A new tool shows promise, but not without human oversight.
As regular readers of the Back Page may have noticed, your ageing correspondent has mixed feelings when it comes to matters involving artificial intelligence.
Maybe we’ve been scarred by earlier iterations of the technology making inappropriate music playlist suggestions based on an algorithm that was clearly a work in progress (I mean, seriously Spotify… Coldplay? Piss off!).
Our misgivings are only amplified when it comes to the interfacing of public and personal health issues and the virtually unregulated use of these technologies.
The latest development in this domain to raise a quizzical eyebrow is a technology called Waldo.
According to a study published this week in the journal PLOS Digital Health, this piece of AI wizardry has been designed to scan social media data to discover adverse events associated with consumer health products.
A team at the University of California, San Diego, tested the tool by using it to scan Reddit posts to find adverse events related to the use of cannabis-derived products.
What they found was that, compared with human annotations of a set of Reddit posts, Waldo had an accuracy of 99.7%, far better than a general-purpose ChatGPT chatbot that was given the same set of posts.
In a broader dataset of 437,132 Reddit posts, Waldo identified 28,832 potential reports of harm.
When the researchers manually validated a random sample of these posts, they found that 86% were true adverse events.
The researchers say their tool is beneficial because current adverse-event reporting systems for approved prescription medications and medical devices depend on voluntary submissions from doctors and manufactures to the FDA in the US.
They say the rapid growth in consumer health products, such as cannabis-derived products and dietary supplements, has led to the need for new adverse event detection systems.
“Waldo shows that the health experiences people share online are not just noise, they’re valuable safety signals,” one of the study authors told media.
“By capturing these voices, we can surface real-world harms that are invisible to traditional reporting systems.”
Which on the face of it, sounds quite helpful.
The problem that presents, however, is the veracity of the input data that is being assessed.
What’s to stop one product maker flooding social media with reports of adverse events concerning a competitor’s products, and vice versa?

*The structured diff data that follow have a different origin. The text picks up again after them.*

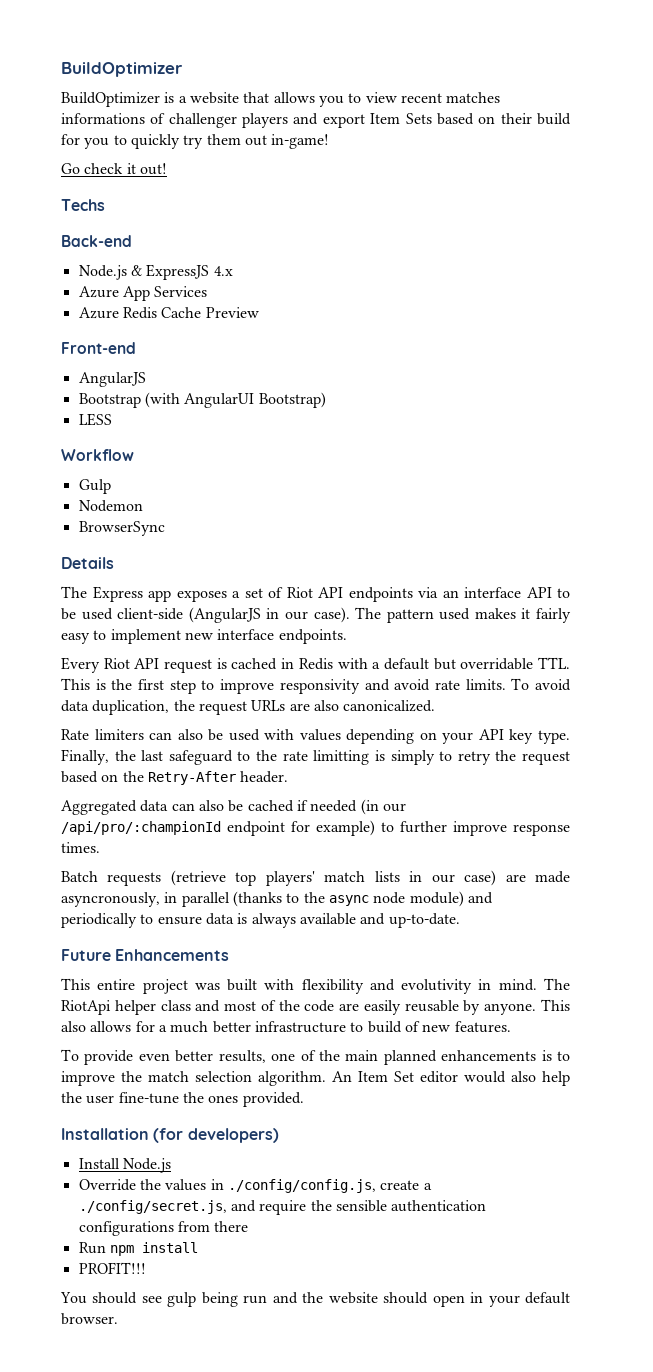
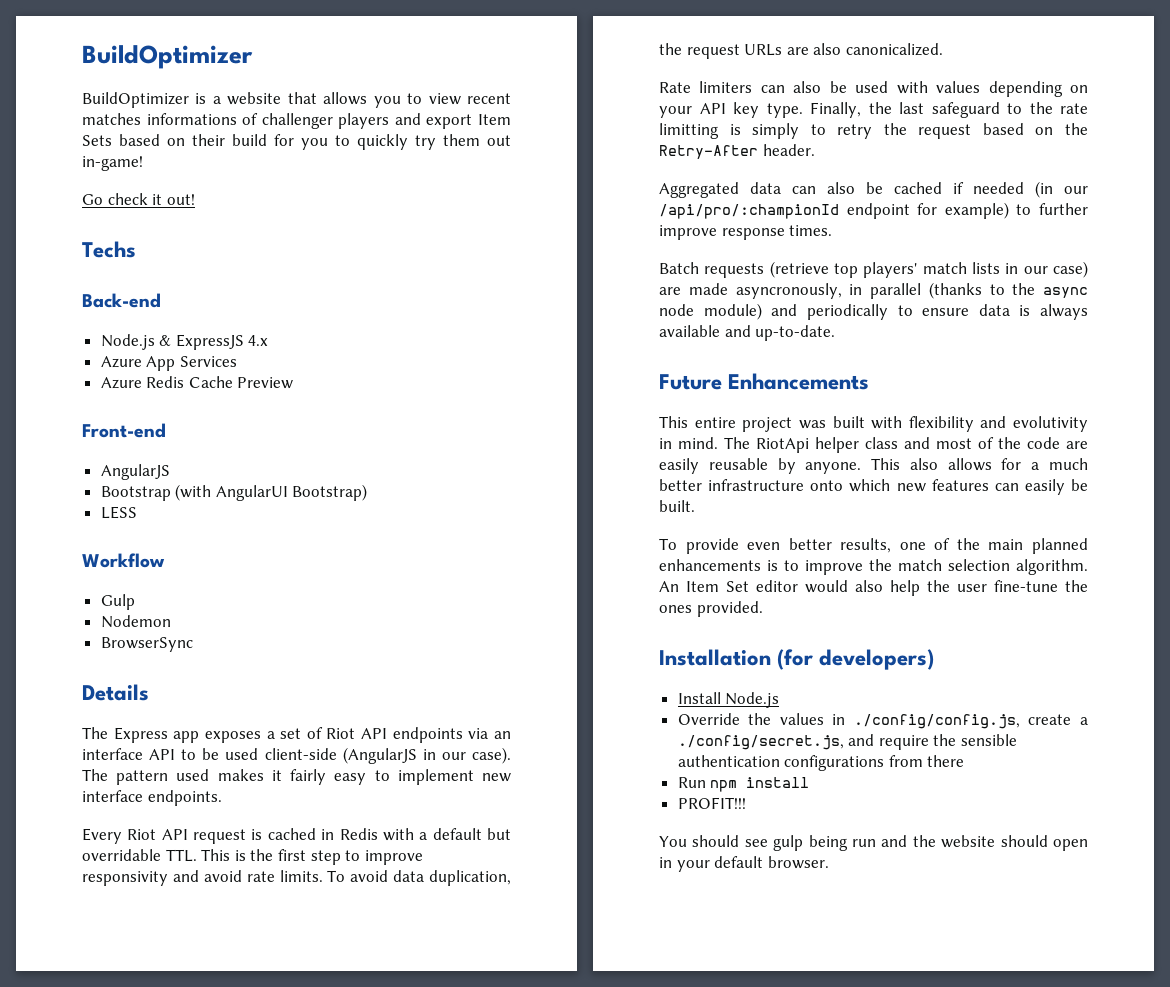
[350,1021,511,1033] to build of new features. -> [810,479,1088,495] [659,500,695,512] onto which new features can easily be built.

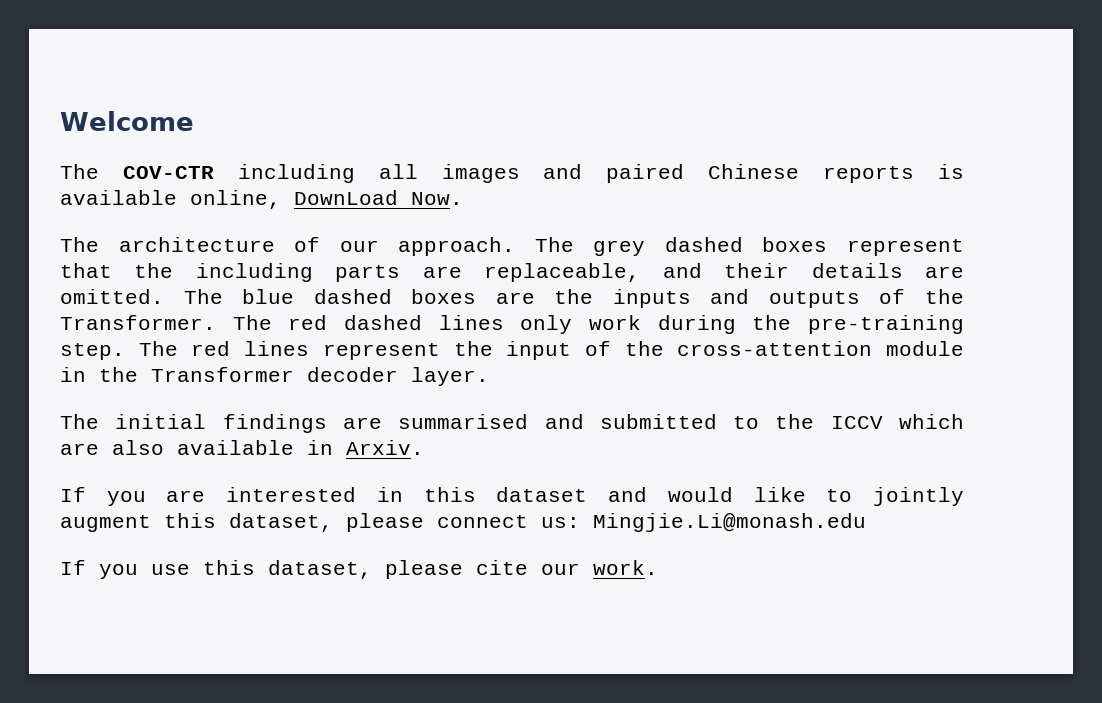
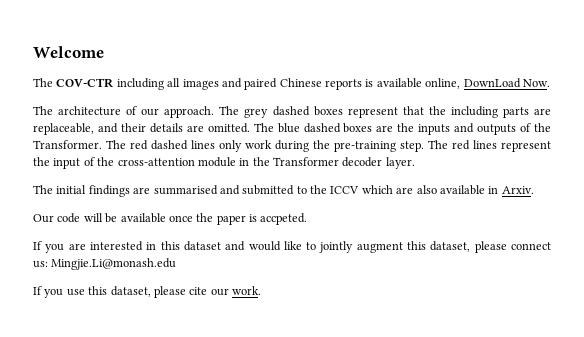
(424, 447) none -> [33,213,308,225] // Our code will be available once the paper is accpeted.

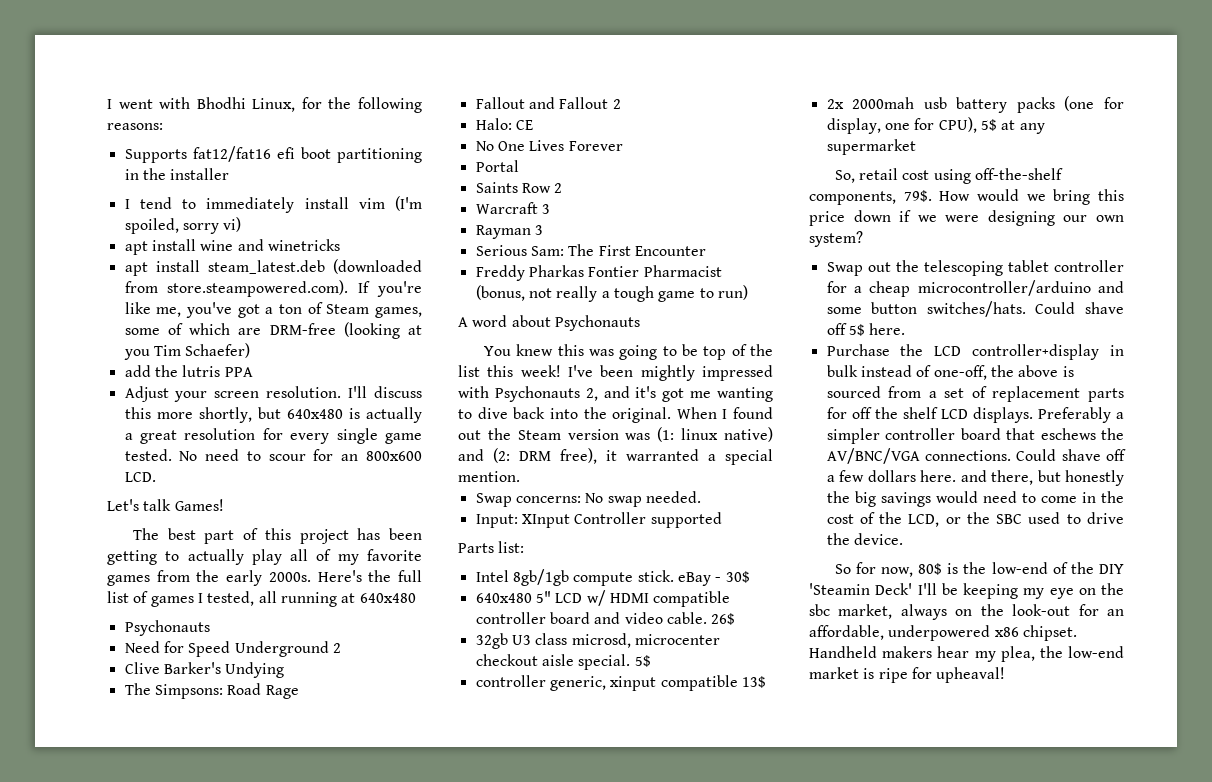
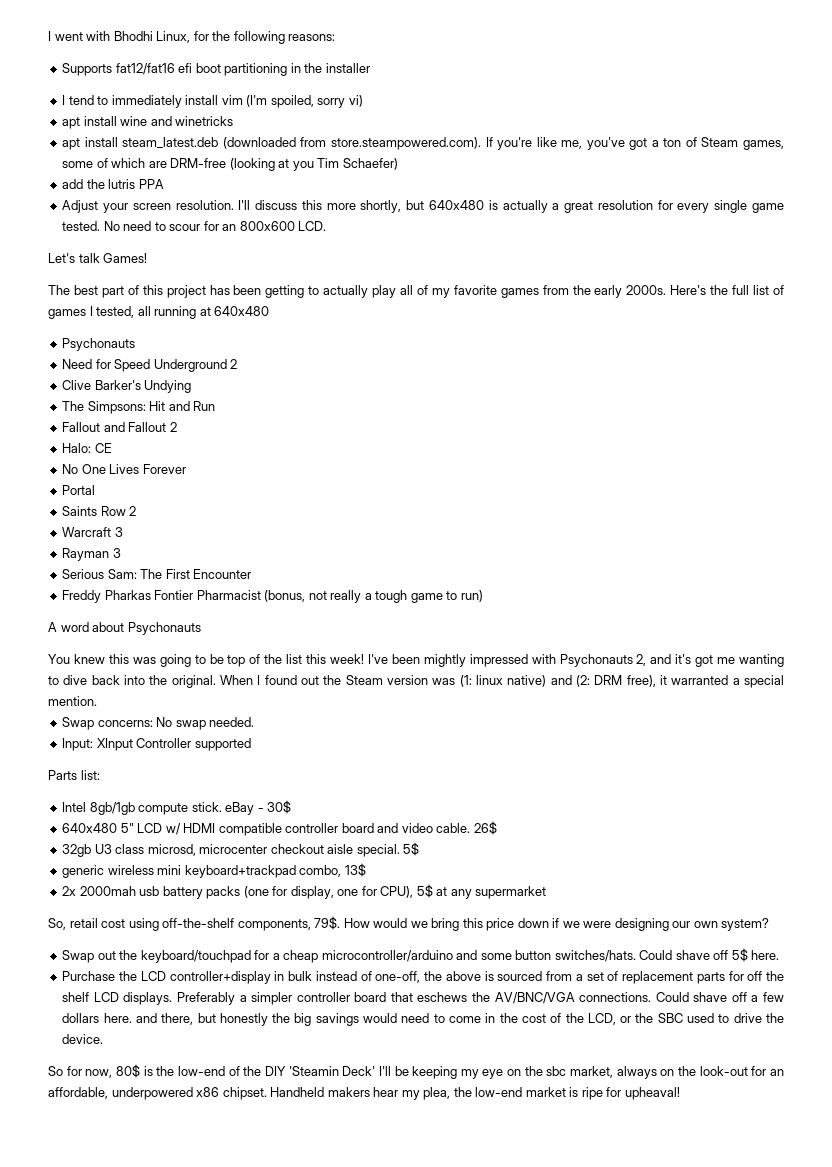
[227,683,299,699] Road Rage -> [149,401,216,411] Hit and Run
[475,675,738,691] controller generic, xinput compatible -> [62,865,342,878] generic wireless mini keyboard+trackpad combo,
[923,260,1124,276] telescoping tablet controller -> [140,950,251,963] keyboard/touchpad

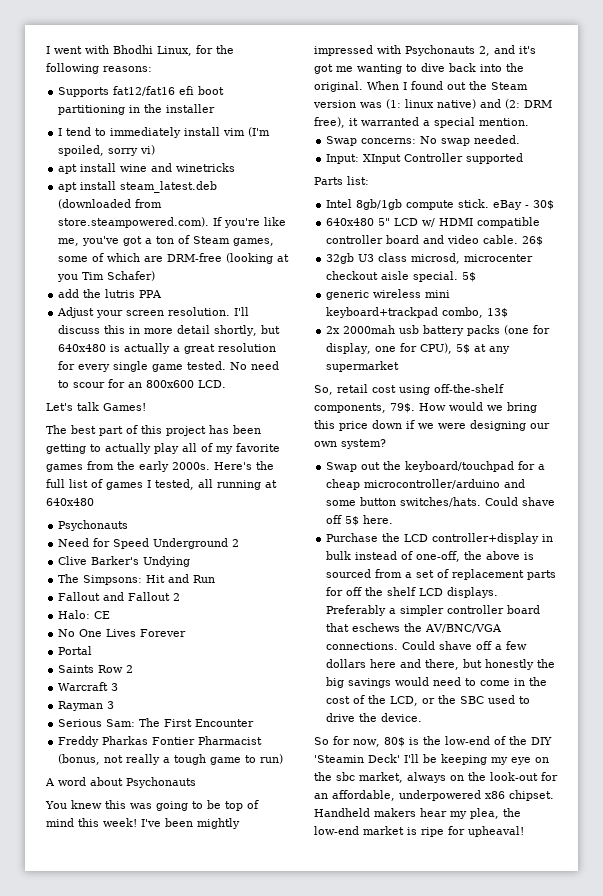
[342,158,398,170] Schaefer) -> [107,271,156,281] Schafer)
[326,203,356,210] more -> [129,325,211,334] in more detail
[264,654,303,664] the list -> [46,818,74,827] mind
[103,1013,132,1023] here. -> [370,659,397,668] here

We were always taught that when it comes to digital analysis “garbage in equals garbage out”.
In order to address this elephant, the Waldo system still relies on old-fashioned humanoids to review posts.
“Over-reliance on automated outputs without adequate human validation poses significant risks, as false positives could create unnecessary safety alarms while false negatives could miss critical signals,” the study authors say.
“Organisations implementing Waldo should establish clear human review protocols and ensure transparency about automated screening processes,” they added.
The developers reckon that over time they can teach the AI to be smart enough weed out the bad actors or the simply deranged and delusional contributions to the data set.
And maybe they will.
But in the meantime, as good as the system is, actual intelligence is still what’s needed to make sense of it all.